Glenn Morton is a petroleum geophysicist who holds a Bachelor of Science in physics and currently makes his living as Director of Technology in charge of petrophysics, reservoir characterization, reservoir simulation and geophysical visualization, at a large independent oil company. Unlike the creationists reviewed in this series to date Glenn is unique: He fully accepts evolutionary biology, geochronology, and astronomy, along with the findings of pretty much all of science. So why does he classify himself as a Creationist and why would I do so here?
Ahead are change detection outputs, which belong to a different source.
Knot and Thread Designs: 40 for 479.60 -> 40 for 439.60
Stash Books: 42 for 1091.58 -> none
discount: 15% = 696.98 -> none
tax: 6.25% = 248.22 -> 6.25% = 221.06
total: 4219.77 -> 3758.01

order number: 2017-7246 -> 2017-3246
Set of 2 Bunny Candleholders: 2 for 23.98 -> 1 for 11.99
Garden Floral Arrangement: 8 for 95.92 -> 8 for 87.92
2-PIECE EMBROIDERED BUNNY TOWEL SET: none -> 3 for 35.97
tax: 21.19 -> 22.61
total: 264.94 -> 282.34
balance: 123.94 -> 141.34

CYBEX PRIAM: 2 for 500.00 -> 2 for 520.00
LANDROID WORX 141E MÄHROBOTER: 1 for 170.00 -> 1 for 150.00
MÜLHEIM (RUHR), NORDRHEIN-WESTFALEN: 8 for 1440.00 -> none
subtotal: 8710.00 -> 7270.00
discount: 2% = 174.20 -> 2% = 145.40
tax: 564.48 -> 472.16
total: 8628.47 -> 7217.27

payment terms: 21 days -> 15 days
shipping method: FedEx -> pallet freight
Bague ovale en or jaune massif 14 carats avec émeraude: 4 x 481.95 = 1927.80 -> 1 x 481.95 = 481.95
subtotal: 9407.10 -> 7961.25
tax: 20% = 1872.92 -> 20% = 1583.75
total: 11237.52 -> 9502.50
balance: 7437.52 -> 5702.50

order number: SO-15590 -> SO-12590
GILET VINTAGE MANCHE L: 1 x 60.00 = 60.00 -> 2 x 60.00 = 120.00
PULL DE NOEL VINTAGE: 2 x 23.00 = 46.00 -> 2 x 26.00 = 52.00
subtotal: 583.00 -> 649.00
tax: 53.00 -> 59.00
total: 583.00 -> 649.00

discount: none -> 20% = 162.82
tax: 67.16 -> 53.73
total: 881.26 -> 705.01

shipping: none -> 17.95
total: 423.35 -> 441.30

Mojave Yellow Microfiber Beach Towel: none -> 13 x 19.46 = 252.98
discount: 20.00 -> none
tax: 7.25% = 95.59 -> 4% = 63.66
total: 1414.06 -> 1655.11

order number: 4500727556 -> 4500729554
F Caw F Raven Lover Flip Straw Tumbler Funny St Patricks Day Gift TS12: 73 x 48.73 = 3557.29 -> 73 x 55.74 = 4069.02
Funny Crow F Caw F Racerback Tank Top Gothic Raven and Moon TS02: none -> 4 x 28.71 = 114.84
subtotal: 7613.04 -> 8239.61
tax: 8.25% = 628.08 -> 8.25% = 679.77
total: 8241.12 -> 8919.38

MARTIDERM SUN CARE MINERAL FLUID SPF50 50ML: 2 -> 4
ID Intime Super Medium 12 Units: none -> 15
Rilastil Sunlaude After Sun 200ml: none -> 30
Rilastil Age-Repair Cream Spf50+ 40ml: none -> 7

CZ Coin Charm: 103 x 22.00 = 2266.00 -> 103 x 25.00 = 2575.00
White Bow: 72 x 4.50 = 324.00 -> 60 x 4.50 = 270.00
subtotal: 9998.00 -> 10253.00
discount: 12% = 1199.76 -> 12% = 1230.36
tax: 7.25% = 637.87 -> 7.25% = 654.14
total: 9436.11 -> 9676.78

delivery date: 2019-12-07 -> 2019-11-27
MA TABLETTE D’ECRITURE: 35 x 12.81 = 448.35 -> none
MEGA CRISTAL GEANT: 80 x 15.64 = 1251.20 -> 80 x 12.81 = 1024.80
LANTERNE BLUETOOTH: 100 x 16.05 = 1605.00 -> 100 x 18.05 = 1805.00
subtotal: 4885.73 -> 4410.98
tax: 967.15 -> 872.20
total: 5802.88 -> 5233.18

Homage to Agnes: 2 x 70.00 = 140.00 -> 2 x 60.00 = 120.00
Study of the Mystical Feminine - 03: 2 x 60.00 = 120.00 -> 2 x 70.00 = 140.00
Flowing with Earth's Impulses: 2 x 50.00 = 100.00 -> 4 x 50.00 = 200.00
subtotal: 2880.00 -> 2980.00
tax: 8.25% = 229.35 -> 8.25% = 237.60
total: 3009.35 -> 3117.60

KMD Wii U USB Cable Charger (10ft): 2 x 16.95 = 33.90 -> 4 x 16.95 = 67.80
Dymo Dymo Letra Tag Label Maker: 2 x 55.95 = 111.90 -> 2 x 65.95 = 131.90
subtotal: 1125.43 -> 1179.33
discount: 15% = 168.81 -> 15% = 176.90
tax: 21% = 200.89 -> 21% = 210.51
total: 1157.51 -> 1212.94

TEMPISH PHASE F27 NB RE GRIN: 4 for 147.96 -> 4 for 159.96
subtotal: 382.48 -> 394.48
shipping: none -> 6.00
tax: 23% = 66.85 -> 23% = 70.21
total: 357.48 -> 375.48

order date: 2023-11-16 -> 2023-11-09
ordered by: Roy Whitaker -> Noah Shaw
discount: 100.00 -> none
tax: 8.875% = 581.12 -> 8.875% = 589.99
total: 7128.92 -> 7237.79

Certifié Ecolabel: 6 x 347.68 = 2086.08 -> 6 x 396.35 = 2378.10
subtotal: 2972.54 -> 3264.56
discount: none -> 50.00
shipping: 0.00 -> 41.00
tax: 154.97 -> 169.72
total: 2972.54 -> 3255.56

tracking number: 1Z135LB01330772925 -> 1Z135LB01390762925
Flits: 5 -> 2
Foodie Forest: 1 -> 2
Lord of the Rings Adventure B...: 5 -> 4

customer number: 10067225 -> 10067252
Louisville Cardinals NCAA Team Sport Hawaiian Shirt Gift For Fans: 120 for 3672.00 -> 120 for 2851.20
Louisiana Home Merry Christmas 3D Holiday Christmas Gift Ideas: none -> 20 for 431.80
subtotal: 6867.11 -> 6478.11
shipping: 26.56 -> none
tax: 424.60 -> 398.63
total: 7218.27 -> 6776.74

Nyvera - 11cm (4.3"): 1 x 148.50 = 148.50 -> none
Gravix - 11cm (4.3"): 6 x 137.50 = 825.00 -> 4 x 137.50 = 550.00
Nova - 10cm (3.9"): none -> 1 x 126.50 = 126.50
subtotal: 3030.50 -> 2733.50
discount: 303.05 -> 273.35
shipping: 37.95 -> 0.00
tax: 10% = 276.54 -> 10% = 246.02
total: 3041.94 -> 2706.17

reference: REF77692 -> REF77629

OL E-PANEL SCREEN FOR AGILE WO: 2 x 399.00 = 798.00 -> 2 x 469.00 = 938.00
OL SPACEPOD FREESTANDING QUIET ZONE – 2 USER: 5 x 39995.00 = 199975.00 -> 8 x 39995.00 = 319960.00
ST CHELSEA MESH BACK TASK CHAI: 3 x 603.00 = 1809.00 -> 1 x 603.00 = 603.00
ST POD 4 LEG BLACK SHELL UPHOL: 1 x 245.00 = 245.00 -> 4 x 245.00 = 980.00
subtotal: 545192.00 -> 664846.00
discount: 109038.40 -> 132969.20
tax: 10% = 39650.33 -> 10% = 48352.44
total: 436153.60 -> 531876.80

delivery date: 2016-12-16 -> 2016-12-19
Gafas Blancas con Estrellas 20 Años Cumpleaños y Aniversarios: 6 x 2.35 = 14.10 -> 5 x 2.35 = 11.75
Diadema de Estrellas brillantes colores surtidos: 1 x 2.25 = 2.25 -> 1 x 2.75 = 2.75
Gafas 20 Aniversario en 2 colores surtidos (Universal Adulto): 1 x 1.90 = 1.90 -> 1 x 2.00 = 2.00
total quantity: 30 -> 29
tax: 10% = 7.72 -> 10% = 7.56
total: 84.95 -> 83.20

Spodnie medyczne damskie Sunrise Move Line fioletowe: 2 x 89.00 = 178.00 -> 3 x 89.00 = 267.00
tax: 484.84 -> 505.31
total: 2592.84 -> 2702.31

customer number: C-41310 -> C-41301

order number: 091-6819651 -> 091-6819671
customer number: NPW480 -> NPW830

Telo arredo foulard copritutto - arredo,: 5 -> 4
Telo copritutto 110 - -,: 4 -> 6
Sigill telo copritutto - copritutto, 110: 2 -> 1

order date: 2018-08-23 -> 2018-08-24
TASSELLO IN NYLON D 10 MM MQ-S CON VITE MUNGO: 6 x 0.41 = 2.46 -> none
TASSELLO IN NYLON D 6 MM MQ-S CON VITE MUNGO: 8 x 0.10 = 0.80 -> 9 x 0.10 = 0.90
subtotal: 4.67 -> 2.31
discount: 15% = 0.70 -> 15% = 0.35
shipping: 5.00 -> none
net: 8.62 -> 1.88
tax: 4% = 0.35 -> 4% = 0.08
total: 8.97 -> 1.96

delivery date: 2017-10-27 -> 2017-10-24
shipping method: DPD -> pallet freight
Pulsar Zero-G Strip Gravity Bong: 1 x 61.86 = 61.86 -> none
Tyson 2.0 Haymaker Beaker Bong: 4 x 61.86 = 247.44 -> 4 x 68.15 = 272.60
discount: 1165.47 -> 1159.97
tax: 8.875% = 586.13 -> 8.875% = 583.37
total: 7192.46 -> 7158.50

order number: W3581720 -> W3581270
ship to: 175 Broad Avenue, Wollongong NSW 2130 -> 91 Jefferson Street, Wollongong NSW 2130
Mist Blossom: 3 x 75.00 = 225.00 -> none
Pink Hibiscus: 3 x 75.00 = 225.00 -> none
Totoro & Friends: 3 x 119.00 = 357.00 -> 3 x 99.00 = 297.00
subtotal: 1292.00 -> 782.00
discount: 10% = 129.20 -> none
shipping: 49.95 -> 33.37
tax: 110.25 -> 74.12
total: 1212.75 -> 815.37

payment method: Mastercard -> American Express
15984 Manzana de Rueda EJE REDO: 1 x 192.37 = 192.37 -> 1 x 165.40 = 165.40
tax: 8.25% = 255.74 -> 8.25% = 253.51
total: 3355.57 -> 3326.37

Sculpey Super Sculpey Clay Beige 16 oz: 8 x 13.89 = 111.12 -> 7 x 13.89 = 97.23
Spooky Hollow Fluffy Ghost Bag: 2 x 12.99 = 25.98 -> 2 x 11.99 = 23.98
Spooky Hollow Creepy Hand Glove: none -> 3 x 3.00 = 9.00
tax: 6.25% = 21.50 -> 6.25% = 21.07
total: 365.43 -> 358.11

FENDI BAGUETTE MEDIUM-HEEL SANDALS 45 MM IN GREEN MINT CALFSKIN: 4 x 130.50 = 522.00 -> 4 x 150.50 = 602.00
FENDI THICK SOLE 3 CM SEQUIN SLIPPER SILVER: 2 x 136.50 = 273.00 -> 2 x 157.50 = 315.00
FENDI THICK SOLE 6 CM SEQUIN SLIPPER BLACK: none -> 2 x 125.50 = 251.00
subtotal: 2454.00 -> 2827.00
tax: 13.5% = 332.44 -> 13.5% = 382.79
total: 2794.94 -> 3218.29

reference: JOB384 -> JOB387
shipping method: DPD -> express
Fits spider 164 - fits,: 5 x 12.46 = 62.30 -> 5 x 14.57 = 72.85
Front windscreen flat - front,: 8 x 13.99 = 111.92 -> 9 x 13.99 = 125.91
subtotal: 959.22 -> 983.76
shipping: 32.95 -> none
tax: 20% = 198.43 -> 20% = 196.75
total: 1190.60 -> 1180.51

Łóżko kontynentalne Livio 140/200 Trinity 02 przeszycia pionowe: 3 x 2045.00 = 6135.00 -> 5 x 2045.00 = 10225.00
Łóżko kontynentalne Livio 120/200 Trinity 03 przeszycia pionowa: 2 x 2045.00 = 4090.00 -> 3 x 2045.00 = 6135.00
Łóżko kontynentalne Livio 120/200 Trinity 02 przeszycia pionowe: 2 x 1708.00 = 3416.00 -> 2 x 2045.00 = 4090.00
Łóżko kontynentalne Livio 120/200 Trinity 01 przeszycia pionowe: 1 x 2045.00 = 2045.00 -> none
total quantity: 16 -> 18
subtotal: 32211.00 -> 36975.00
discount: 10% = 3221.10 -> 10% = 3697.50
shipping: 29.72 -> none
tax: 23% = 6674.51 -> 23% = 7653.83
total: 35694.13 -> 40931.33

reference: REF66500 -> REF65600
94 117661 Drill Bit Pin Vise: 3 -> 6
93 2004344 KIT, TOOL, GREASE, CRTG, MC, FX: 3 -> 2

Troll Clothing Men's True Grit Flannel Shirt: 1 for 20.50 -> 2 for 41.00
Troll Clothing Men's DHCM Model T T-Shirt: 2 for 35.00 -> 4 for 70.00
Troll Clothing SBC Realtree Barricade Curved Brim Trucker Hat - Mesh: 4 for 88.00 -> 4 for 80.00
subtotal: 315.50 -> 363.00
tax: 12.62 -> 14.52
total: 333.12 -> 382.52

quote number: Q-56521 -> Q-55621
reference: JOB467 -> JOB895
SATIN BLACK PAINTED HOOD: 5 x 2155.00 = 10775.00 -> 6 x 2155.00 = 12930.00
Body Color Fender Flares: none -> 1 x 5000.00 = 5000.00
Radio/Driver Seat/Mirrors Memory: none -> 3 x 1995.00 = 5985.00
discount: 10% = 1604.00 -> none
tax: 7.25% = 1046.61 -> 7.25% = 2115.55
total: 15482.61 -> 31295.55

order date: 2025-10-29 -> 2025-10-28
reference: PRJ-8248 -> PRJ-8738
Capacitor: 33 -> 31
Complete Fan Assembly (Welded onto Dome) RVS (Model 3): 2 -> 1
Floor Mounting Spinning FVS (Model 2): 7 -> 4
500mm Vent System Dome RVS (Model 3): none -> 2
Glenn is a devout evangelical Christian who embraces a view called Theistic Evolution (TE). This is the faith based position that the universe, the solar system, the earth, and the history of life up to and including the evolution of anatomically modern humans from earlier primates, were created by God using processes created by same which humans can understand and explain to some degree through careful scientific investigation. In this view there is no contradiction possible even in principle between believing in a Creator and any valid facts gleaned from studying that Creation. Technically this could be considered a form of Creationism as it assumes a Creator Deity which produced the universe and everything in it. But if so, Theistic Evolution is the only form of creationism which is 100% fully consistent with modern science. So I represent Glenn as such with his permission and as an admirable example of an honest Christian in the hope that anyone reading this doesn't get the idea that Know Your IDCists is a thinly veiled series seeking to bash Christians out of sheer malice by tarring them all with the embarrassment of a few fanatical anti-science extremists.